A idéia aqui não é fazer sentido, e se você achou alguma inconsistência na lógica toda, parabéns, você tem cérebro. Se não se importou, parabéns, tem senso de humor.

A idéia, na verdade, é fazer com que ninguém esqueça a sua toalha hoje, 25/05, dia Internacional da Toalha, em homenagem a um dos seis caras mais fodas da história: Douglas Noel Adams, o verdadeiro DNA.

Porque tudo depende da flexibilidade do rabo do jacaré.

Adendo: não sei como, mas eu (sim, eu) acabei esquecendo que dia 25/05 também é o Dia Internacional do Orgulho Nerd. Nerds do mundo, parabéns! (entretanto o post continua adequado, hehehe)

5 comentários:

Victor disse...

cara...
meus parabéns, és mesmo um discípulo do Homem. Até o meio do texto podia jurar que era trecho de algum dos livros da série que eu não estava lembrando. Uma homenagem a altura ;]

Feliz dia da toalha!

Antônio disse...

Caralho, nem vou perder tempo efetuando login... Mais um pra série "Merda, por que não fui eu que tive essa idéia?"

Apesar que a resposta é simples: não tenho conhecimento suficiente sobre os entrementes científicos para bolar com tanta genialidade isso que tu escreveu.

Se eu fosse mulher, eu dava pra ti.
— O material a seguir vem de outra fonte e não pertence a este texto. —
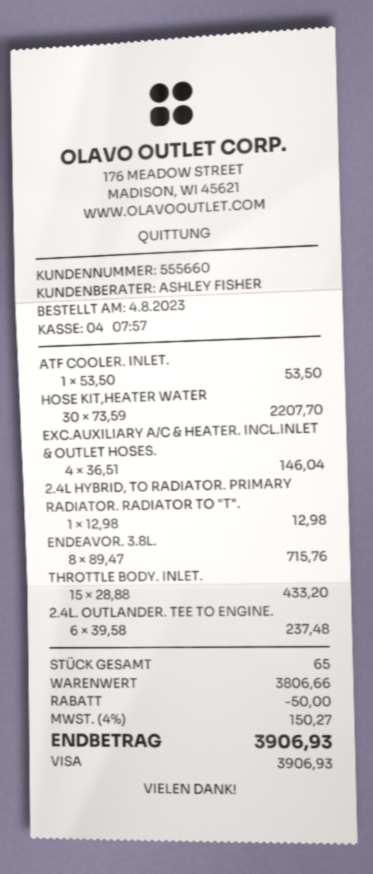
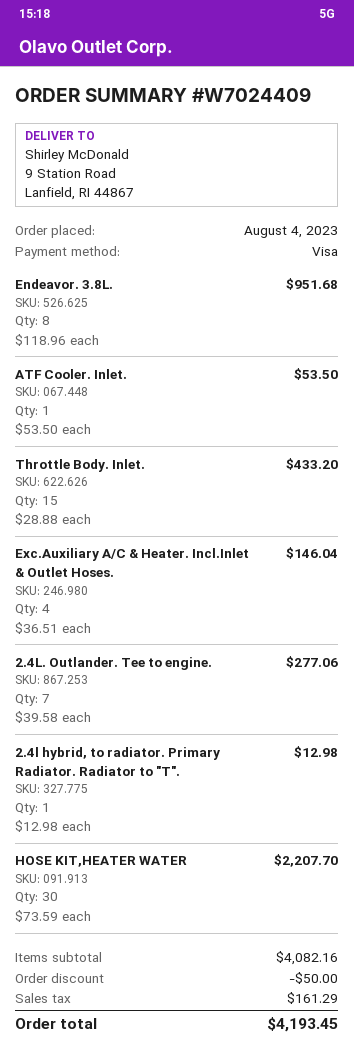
ENDEAVOR. 3.8L.: 8 x 89.47 = 715.76 -> 8 x 118.96 = 951.68
2.4L. OUTLANDER. TEE TO ENGINE.: 6 x 39.58 = 237.48 -> 7 x 39.58 = 277.06
subtotal: 3806.66 -> 4082.16
tax: 150.27 -> 161.29
total: 3906.93 -> 4193.45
Ainda bem que eu não sou.

Abraço!

Rívia Petermann disse...

eei....

Simplesmente fantástico....fiquei vidrada do começo ao fim...

Gostei mais da parte da terapia,e afins.

E,mesmo atrasado,feliz dia da toalha!

Marcus disse...

De fato, concordo com tudo o que o Victor disse!

Bruna Schardong disse...

Noooossaaa Marcus! Eu vou ter que começar a ler muito se eu quiser fazer algum comentário à altura dos teus posts. Parabéns pela criatividade.